[Kolab-devel] Test: MongoDB for caching
Thomas Brüderli
bruederli at kolabsys.com
Mon May 28 22:55:54 CEST 2012
Hi there
I just made some tests by using MongoDB as storage backend for the
Roundcube/libkolab cache. I thought one should give it a try as an
alternative to MySQL. And the results are quite promising:
While inserting was slightly faster, querying the cache shows nearly equal
results in speed. There isn't a big difference for contact autocompletion
either were MySQL is queried with LIKE and MongoDB with regex.

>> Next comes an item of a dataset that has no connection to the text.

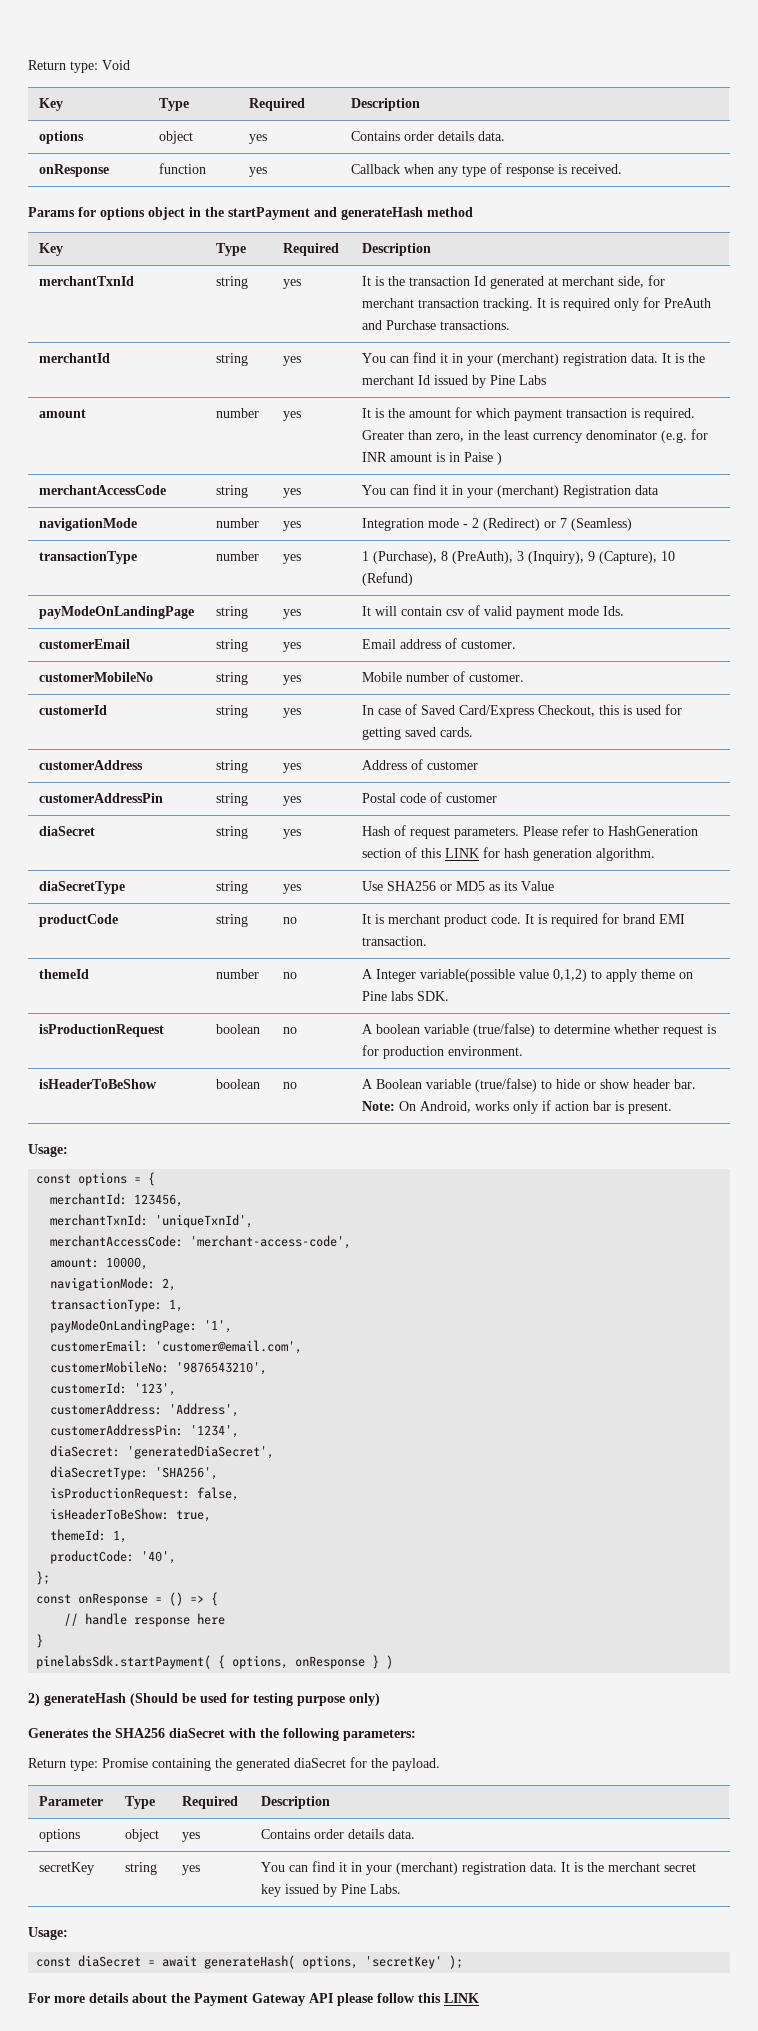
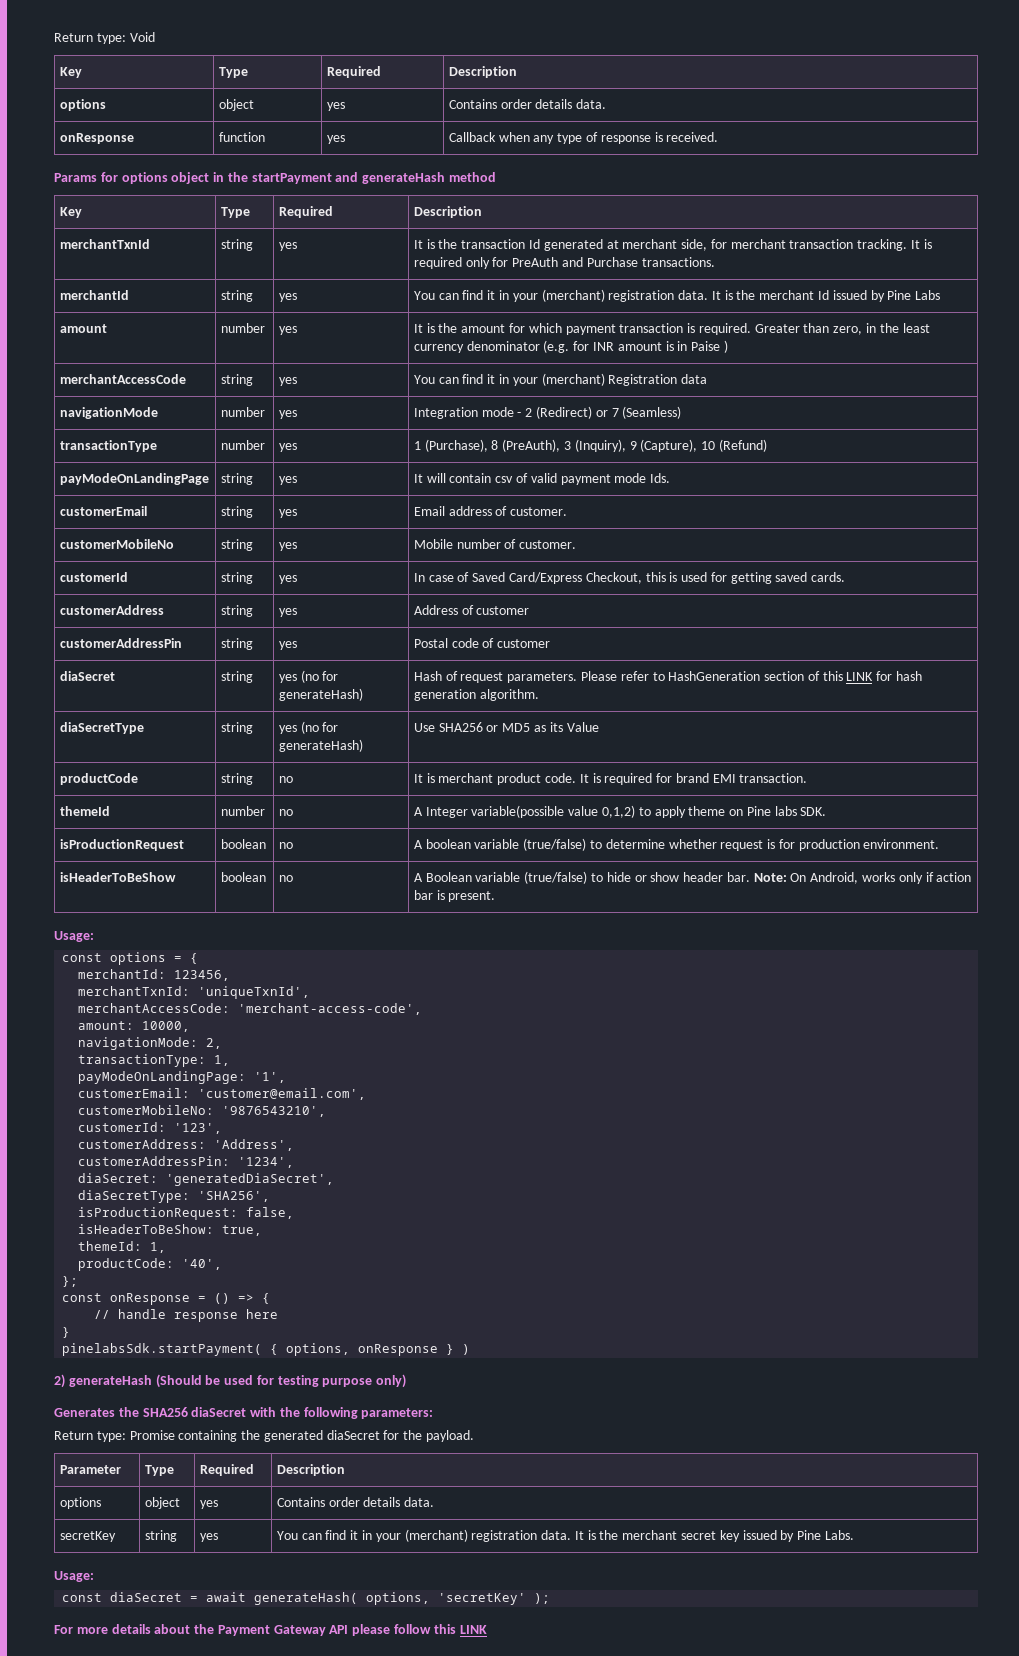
(301, 834) none -> [300,670,339,683] [278,688,363,701] (no for generateHash)
(301, 889) none -> [300,721,339,734] [278,739,363,752] (no for generateHash)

Action | MongoDB | MySQL *
-----------------------------------
Insert | 100 sec | 120 sec (loading 10k events from IMAP into cache)
Query 1 | 1.1 sec | 1.5 sec (sync + select events from-to out of 10k)
Query 2 | 0.36 sec | 0.37 sec (sync + select 30 contacts of a folder)
Search | 0.36 sec | 0.37 sec (sync + search contacts by name)
* The listed times are the runtime of the entire PHP request including
login to IMAP, connecting to DB, cache syncing, etc. Run on a 2 GHz CPU
accessing a Kolab server running in a VM on the same machine.
The big drawback with MongoDB, however, is the disk space it uses to store
the data. 12k events and some contacts eat up ~465 MB while MySQL shows a
disk usage of ~80 MB.
On the other hand, Kolab objects are saved as structured data in MongoDB
which has the big advantage, that one can query them by almost every
attribute directly. Searching the cache becomes very efficient with MongoDB
whereas with MySQL, the payload data is stored as a serialized string and
in order to search objects, one has to iterate over all of them and compare
the attributes "manually" in PHP. There's an exception for autocompletion
where the relevant contact data is stored in a text column which is search
using LIKE queries.
Last but not least, some sharing and/or redundancy considerations could
give extra points to MongoDB but I guess that highly depends on the
individual Kolab setups.
Now that we have a working implementation to use MongoDB for caching we can
actually offer both options for the storage backend.
Any suggestions, comments or serious concerns about MongoDB?